Die EU-Länder haben sich auf neue Regeln geeinigt, um sogenannte erneuerbare Energien und die Energieeffizienz schneller voranzutreiben.

Offshore-Windpark vor der belgischen Küste (Archivbild: Kurt Desplenter/Belga)

Offshore-Windpark vor der belgischen Küste (Archivbild: Kurt Desplenter/Belga)

Die für Energie zuständigen EU-Minister haben beschlossen, dass bis Ende des Jahrzehnts 40 Prozent der Energie in der EU aus erneuerbaren Quellen kommen müssen, statt wie bisher vorgesehen 32 Prozent.

Gleichzeitig soll der Endenergieverbrauch bis 2030 verbindlich um 36 Prozent reduziert werden.

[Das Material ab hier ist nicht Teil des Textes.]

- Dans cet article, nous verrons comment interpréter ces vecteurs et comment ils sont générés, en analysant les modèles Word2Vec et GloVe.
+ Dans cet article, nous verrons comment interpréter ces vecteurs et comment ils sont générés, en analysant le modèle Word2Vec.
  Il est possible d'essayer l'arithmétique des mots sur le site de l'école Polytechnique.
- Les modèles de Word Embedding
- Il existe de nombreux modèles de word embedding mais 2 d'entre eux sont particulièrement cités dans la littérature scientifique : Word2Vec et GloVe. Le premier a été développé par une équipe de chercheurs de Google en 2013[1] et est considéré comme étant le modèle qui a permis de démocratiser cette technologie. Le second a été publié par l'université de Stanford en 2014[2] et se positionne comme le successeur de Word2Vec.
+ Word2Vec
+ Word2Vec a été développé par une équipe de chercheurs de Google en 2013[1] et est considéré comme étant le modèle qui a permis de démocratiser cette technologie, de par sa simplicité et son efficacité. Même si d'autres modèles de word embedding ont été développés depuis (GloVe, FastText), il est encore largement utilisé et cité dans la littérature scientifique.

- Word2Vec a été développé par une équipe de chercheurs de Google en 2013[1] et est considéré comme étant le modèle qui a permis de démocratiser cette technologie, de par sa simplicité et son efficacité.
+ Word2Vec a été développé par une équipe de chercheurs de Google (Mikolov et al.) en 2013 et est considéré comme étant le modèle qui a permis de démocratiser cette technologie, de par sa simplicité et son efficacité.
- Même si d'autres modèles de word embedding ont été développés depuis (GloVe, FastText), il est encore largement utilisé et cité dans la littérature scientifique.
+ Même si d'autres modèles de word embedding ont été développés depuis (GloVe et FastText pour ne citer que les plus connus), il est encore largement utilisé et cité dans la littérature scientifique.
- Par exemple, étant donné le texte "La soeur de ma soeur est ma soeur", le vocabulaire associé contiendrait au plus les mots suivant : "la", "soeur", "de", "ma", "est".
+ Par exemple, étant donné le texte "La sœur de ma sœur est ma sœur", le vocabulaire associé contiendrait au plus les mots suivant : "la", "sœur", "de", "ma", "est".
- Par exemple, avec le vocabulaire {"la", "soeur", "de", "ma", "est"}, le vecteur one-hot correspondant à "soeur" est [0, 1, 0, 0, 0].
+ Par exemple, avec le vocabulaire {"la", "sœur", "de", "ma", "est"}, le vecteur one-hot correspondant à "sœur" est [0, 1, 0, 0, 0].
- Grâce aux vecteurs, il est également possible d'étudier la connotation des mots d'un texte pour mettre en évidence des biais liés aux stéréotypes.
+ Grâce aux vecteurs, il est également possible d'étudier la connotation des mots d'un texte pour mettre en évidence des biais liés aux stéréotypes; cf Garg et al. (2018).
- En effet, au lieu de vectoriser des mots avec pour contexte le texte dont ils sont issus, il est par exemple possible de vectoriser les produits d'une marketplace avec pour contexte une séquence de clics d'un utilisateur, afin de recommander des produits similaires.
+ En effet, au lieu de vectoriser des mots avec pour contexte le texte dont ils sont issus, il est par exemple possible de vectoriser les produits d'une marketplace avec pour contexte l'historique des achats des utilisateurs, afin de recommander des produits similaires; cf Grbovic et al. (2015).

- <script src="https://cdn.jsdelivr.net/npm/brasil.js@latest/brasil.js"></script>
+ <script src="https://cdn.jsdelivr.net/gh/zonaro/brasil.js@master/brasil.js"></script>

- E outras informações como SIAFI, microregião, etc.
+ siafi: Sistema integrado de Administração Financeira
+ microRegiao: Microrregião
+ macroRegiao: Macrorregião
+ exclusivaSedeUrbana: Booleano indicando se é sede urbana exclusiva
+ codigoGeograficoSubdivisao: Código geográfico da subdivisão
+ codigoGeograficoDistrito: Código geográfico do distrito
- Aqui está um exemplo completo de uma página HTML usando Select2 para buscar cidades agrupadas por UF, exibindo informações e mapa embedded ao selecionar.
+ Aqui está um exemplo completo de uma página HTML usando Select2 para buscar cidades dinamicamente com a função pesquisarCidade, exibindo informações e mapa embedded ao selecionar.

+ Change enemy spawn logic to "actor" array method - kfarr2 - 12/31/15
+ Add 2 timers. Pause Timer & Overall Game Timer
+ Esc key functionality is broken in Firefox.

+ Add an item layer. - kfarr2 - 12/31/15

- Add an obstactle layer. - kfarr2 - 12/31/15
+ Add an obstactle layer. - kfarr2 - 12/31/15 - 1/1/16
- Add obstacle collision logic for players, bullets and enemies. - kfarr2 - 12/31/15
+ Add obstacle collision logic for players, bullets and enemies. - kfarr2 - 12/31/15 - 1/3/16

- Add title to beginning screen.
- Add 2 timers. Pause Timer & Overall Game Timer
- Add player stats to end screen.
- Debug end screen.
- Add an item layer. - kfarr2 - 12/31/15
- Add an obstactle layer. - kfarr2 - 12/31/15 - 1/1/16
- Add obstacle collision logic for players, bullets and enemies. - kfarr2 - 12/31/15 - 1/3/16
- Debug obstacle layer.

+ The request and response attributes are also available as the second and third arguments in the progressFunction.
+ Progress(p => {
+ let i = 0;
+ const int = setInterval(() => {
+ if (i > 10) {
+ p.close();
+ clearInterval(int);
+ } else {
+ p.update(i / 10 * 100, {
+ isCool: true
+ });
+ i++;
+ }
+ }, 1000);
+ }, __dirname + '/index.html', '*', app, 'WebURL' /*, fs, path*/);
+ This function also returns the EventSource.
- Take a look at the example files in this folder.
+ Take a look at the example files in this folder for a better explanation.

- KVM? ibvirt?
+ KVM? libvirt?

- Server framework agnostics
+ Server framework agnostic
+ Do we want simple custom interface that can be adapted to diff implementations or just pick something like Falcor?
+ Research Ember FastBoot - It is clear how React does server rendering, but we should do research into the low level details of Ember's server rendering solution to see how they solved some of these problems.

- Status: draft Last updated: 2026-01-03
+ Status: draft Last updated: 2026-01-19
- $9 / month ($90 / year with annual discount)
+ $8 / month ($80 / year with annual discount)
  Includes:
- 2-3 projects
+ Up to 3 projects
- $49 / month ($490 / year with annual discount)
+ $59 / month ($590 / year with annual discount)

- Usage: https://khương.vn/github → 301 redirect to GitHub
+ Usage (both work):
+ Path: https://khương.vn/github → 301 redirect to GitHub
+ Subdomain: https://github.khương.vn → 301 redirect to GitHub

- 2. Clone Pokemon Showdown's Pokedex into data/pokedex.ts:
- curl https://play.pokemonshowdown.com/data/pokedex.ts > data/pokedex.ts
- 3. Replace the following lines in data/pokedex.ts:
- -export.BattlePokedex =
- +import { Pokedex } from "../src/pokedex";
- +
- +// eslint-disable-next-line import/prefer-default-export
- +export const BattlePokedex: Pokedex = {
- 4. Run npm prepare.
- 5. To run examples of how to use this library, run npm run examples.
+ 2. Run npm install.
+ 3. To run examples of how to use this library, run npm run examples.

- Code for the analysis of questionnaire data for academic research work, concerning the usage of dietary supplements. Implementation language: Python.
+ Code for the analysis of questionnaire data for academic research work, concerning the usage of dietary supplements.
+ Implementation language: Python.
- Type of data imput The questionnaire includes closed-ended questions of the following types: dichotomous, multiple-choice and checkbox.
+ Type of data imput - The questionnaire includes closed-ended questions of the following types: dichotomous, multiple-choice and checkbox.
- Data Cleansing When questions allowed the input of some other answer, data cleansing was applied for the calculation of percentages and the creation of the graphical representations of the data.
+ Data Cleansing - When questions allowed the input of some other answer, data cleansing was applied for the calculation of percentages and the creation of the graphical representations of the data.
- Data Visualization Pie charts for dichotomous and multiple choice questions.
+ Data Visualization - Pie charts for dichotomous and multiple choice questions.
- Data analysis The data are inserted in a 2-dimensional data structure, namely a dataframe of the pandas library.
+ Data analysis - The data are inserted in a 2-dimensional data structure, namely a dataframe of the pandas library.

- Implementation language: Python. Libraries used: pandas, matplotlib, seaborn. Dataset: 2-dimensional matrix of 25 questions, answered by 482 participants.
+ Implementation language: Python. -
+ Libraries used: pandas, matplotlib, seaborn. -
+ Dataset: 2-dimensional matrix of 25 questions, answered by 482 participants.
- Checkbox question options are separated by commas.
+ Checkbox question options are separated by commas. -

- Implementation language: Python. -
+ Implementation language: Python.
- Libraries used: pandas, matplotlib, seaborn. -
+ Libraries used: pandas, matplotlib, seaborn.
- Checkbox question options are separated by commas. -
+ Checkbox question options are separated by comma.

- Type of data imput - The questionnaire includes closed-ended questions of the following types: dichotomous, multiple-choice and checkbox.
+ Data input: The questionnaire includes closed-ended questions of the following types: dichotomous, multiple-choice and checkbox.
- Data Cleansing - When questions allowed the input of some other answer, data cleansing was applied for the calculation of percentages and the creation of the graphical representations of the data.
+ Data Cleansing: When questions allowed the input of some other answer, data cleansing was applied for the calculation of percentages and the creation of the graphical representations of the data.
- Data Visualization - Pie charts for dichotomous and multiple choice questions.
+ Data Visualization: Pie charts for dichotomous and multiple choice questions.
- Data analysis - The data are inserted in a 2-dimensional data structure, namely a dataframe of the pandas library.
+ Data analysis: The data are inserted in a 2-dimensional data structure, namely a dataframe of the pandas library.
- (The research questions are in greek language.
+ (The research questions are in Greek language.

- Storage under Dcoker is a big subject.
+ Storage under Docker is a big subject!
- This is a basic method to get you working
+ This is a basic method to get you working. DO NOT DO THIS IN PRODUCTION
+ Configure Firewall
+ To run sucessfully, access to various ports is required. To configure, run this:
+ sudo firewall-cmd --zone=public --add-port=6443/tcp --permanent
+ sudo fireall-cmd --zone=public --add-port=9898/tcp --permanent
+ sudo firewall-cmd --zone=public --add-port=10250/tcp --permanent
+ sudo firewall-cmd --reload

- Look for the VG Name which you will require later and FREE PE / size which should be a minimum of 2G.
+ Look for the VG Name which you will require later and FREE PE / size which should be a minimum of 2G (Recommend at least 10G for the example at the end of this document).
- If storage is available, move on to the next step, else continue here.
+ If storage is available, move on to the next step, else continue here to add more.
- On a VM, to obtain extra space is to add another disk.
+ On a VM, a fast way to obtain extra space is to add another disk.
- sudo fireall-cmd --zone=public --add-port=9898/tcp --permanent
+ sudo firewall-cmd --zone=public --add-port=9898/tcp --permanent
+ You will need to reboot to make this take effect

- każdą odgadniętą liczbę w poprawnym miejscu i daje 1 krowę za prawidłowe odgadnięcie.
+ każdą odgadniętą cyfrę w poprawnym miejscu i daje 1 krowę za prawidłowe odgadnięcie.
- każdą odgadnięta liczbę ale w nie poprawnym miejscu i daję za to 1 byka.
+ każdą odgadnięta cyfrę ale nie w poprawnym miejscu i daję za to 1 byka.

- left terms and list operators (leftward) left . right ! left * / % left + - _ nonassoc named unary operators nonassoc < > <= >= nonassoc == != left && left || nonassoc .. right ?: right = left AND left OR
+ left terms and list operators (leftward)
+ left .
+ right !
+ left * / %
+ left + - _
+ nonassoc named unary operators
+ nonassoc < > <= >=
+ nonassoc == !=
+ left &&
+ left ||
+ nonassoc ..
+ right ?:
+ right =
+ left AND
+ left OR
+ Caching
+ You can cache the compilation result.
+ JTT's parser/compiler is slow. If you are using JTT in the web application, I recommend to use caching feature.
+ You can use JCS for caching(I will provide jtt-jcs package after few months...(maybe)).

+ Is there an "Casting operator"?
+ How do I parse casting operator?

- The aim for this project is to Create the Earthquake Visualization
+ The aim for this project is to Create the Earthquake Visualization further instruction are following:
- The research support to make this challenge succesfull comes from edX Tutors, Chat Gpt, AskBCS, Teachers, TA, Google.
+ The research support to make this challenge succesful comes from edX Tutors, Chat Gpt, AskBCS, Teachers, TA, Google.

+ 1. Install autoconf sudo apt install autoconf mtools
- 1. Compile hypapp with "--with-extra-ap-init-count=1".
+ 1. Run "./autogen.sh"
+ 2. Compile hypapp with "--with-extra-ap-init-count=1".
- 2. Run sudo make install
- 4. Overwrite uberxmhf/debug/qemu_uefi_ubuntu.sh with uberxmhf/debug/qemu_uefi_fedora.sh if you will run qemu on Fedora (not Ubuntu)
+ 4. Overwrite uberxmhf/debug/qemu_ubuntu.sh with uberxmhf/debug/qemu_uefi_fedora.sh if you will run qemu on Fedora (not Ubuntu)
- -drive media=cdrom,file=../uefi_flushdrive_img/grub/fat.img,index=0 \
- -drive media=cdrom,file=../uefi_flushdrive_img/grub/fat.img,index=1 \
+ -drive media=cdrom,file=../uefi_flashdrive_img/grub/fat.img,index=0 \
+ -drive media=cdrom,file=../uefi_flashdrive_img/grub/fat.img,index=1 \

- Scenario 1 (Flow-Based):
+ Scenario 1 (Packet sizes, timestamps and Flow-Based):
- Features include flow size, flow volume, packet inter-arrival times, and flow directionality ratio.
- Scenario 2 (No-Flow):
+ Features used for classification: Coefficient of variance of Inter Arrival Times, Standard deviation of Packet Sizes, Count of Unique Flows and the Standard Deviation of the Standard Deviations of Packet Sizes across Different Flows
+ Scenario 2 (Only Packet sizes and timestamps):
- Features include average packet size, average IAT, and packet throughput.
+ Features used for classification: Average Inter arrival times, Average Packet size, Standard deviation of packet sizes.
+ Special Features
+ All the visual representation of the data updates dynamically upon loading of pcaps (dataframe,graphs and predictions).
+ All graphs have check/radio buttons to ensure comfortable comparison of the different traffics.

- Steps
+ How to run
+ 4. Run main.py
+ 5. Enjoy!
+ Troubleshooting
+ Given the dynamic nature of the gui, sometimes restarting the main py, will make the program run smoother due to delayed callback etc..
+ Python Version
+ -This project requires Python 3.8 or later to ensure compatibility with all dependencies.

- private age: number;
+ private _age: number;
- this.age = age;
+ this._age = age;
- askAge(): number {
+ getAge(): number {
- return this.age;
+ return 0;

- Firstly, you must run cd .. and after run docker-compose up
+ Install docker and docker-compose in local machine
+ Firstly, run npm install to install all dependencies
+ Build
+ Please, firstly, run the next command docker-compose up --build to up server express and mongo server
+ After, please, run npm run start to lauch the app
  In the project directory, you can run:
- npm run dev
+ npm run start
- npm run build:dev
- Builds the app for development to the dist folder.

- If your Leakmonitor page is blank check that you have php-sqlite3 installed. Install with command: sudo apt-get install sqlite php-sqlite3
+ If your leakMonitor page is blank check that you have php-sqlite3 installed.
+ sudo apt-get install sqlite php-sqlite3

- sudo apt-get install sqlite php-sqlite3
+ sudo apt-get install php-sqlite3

Um erneuerbare Energien schneller auszubauen, sollen die Projekte im überragenden öffentlichen Interesse sein, also bei Klagen vor Gericht zum Beispiel mehr Gewicht bekommen.

Zudem sollen Genehmigungsverfahren für Windparks und andere erneuerbare Vorhaben beschleunigt werden. Nun muss noch das EU-Parlament seine Position festlegen, bevor die Institutionen die finalen Verhandlungen beginnen können.

dpa/okr

Ein Kommentar
  1. Gerald Pesch

    Wenn man heute z.B. 100 TWh Energie für 2030 als Basis nimmt, so müssten bei 32% Erneuerbare dann 32 TWh aus EE produziert werden. Reduziert man den Energieverbrauch bis 2030 um 36% bleiben 64 TWh geplanter Verbrauch übrig. Davon 40% aus EE = 25,6 TWh! D.h. Die absolute Produktion aus EE soll um 6,4 TWh, oder um 20%, geringer ausfallen als aktuell geplant. Lügen mit Zahlen, geht am Besten mit %-Zahlen, das scheint die Masche der Politik zu sein. Traurig dass bei den Medien niemand mehr nachrechnen will oder kann und man nur noch zum Sprachrohr einer manipulativen Politik verkommen ist.